NNS Python API Status

This page summarizes the public NNS Python API surface, known gaps, guarded paths, and design boundaries.

NNS Python is a stable, parity-focused Python port of installed R NNS 13.0, implemented natively in Python on top of NumPy and SciPy. It does not wrap R, call the R package at runtime, or depend on compiled R/C++ shims. The goal is public input/output compatibility where R behavior is stable, documented, and useful. The goal is not to copy every R internal helper name, data-frame quirk, or runtime side effect as a public Python API.

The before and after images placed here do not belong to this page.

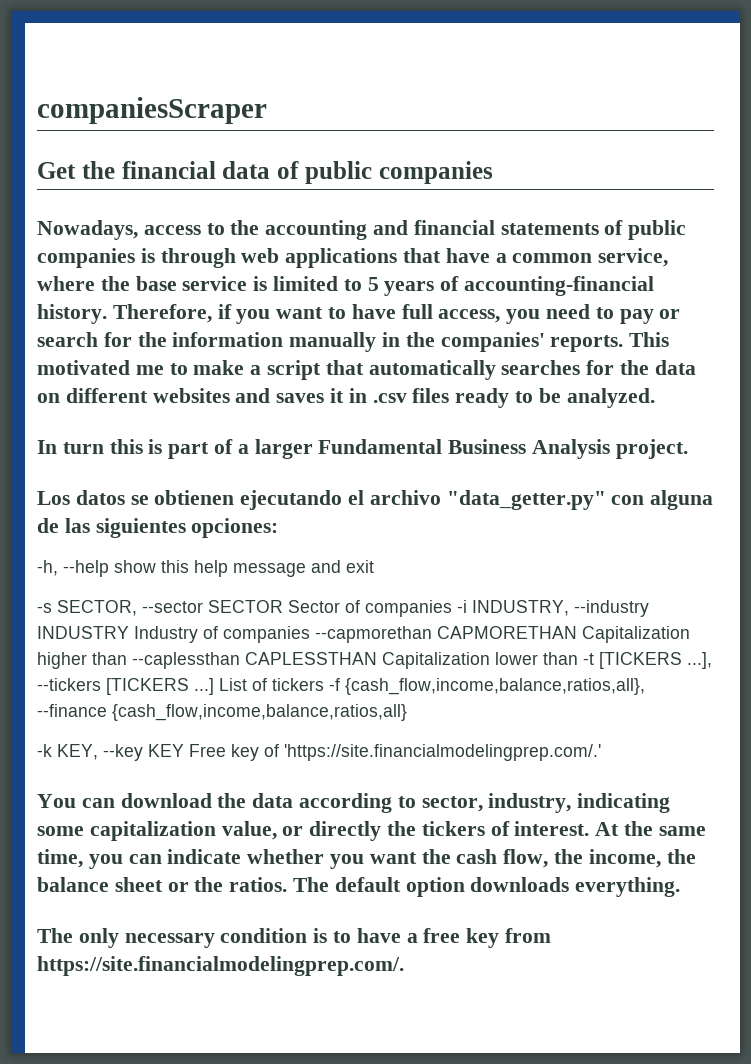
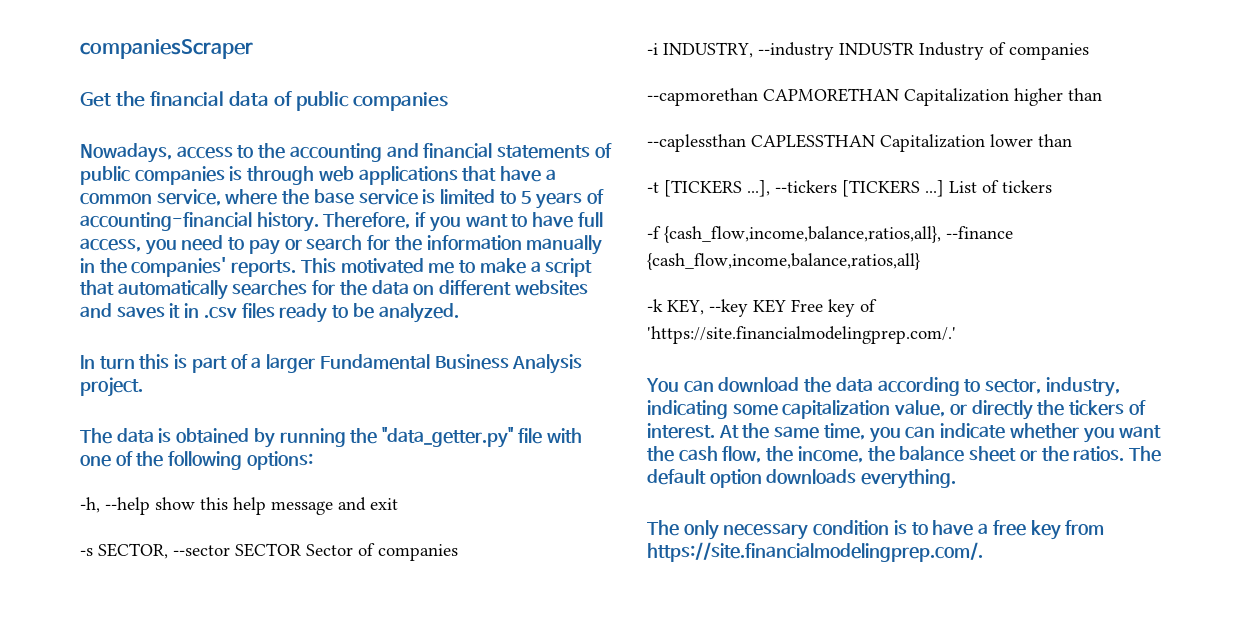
- Los datos se obtienen ejecutando el archivo "data_getter.py" con alguna de las siguientes opciones:
+ The data is obtained by running the "data_getter.py" file with one of the following options:
- -s SECTOR, --sector SECTOR Sector of companies -i INDUSTRY, --industry INDUSTRY Industry of companies --capmorethan CAPMORETHAN Capitalization higher than --caplessthan CAPLESSTHAN Capitalization lower than -t [TICKERS ...], --tickers [TICKERS ...]
+ -s SECTOR, --sector SECTOR Sector of companies
+ -i INDUSTRY, --industry INDUSTR Industry of companies
+ --capmorethan CAPMORETHAN Capitalization higher than
+ --caplessthan CAPLESSTHAN Capitalization lower than
+ -t [TICKERS ...], --tickers [TICKERS ...]
- List of tickers -f {cash_flow,income,balance,ratios,all}, --finance {cash_flow,income,balance,ratios,all}
+ List of tickers
+ -f {cash_flow,income,balance,ratios,all}, --finance {cash_flow,income,balance,ratios,all}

Current release-relevant state: the core partial-moment APIs, deterministic regression/classification/forecasting surfaces, and scalar/vectorized multivariate derivative modes are parity-covered on focused fixtures. The largest remaining API work is now mostly ergonomic: categorical predictor preparation is explicit through prepare_factor_predictors(...), while direct raw-factor nns_m_reg(..., factor_2_dummy=True) remains guarded because the installed R internal path errors. Named R data-frame factor ordering quirks are documented as outside NNS Python' positional-column API boundary. Performance gaps remain mostly in large stochastic-dominance workloads where R uses compiled kernels.

Status labels:

  • implemented: covered public behavior with no known release-blocking gap.
  • partial: useful public behavior exists, with documented guarded paths or caveats.
  • guarded: intentionally rejected with an explicit error.
  • known gap: public structure may exist, but parity is not yet aligned.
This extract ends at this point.